[Extracted records]
________________________________________

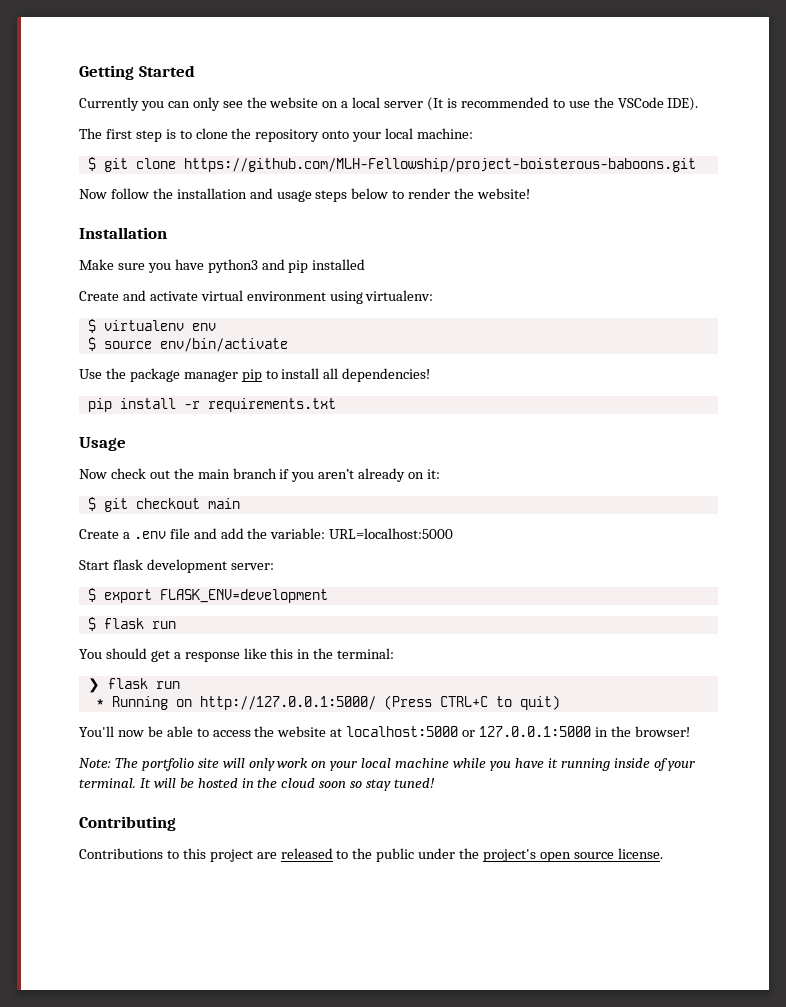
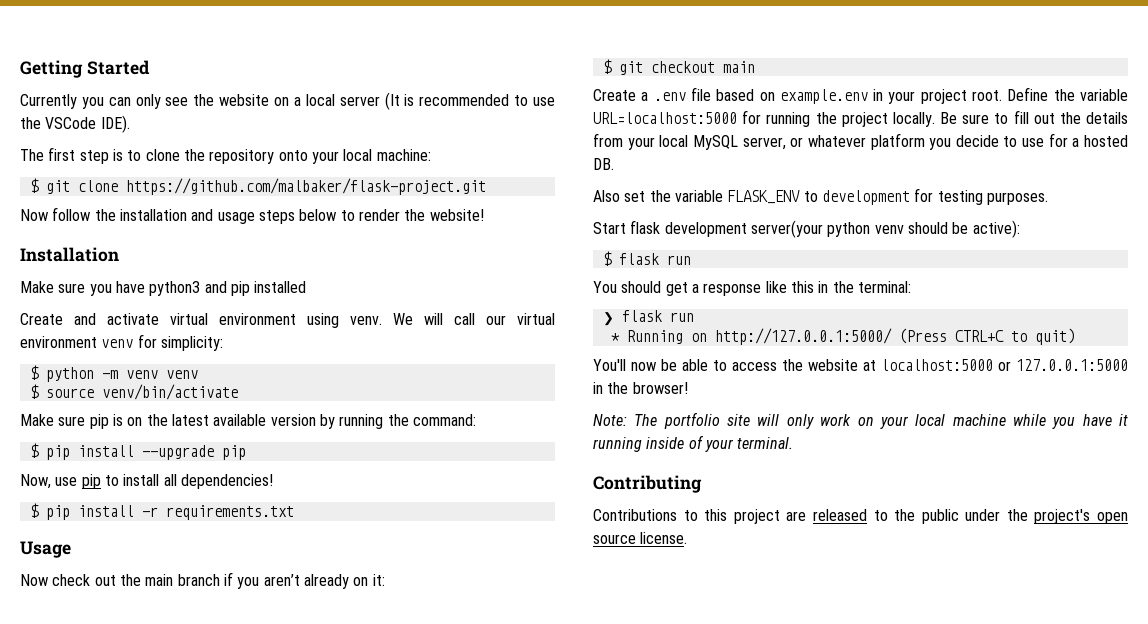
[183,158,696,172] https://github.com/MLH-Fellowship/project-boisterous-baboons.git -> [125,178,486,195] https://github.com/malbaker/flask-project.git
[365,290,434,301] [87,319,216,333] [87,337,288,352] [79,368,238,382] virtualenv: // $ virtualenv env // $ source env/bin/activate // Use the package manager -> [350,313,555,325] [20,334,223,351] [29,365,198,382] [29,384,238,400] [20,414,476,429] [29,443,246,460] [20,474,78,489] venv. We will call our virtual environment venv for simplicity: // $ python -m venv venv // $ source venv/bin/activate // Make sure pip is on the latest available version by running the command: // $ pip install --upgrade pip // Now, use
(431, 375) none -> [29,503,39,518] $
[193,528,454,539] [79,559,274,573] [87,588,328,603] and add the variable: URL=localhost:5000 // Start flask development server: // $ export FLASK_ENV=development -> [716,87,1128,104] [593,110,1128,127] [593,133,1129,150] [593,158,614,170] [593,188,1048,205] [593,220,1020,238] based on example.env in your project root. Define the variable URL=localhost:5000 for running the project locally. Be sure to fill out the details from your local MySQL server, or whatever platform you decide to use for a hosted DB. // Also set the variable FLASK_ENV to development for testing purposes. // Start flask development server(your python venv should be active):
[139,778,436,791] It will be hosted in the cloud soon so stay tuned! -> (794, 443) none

________________________________________

When a line above includes the word "flask", please list that line.

[183,158,696,172] https://github.com/MLH-Fellowship/project-boisterous-baboons.git -> [125,178,486,195] https://github.com/malbaker/flask-project.git
[193,528,454,539] [79,559,274,573] [87,588,328,603] and add the variable: URL=localhost:5000 // Start flask development server: // $ export FLASK_ENV=development -> [716,87,1128,104] [593,110,1128,127] [593,133,1129,150] [593,158,614,170] [593,188,1048,205] [593,220,1020,238] based on example.env in your project root. Define the variable URL=localhost:5000 for running the project locally. Be sure to fill out the details from your local MySQL server, or whatever platform you decide to use for a hosted DB. // Also set the variable FLASK_ENV to development for testing purposes. // Start flask development server(your python venv should be active):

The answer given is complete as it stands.